Work order >>
A single number is expected: the count of lines in the entries below that contain "detalles".

══════════════════════════════

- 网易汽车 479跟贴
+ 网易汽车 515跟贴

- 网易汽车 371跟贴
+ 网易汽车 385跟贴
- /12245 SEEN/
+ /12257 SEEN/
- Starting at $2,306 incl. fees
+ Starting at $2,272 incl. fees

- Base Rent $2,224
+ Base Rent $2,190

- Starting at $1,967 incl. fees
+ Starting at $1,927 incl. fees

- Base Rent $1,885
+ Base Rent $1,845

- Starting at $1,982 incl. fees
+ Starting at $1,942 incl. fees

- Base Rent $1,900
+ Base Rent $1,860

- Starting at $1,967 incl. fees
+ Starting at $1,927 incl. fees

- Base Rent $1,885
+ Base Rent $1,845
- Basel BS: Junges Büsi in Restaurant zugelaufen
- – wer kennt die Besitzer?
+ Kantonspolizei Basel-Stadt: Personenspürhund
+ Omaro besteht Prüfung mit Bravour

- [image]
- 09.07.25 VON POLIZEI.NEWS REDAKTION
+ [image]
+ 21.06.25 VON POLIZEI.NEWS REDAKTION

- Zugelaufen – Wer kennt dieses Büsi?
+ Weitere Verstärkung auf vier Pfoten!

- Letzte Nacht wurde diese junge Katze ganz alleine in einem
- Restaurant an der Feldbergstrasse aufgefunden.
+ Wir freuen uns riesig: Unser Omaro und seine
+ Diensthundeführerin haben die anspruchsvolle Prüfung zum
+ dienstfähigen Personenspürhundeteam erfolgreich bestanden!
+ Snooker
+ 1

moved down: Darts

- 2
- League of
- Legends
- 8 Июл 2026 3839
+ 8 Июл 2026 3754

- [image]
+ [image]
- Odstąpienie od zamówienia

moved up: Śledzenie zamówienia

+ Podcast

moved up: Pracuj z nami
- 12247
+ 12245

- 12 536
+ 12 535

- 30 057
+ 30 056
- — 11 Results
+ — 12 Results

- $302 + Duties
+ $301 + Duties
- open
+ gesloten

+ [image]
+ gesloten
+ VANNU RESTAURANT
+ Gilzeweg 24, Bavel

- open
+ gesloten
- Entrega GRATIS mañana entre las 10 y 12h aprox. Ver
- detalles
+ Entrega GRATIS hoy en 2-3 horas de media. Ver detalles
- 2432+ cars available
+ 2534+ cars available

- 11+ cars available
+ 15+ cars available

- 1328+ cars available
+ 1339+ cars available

══════════════════════════════

Answer to the exercise >>
2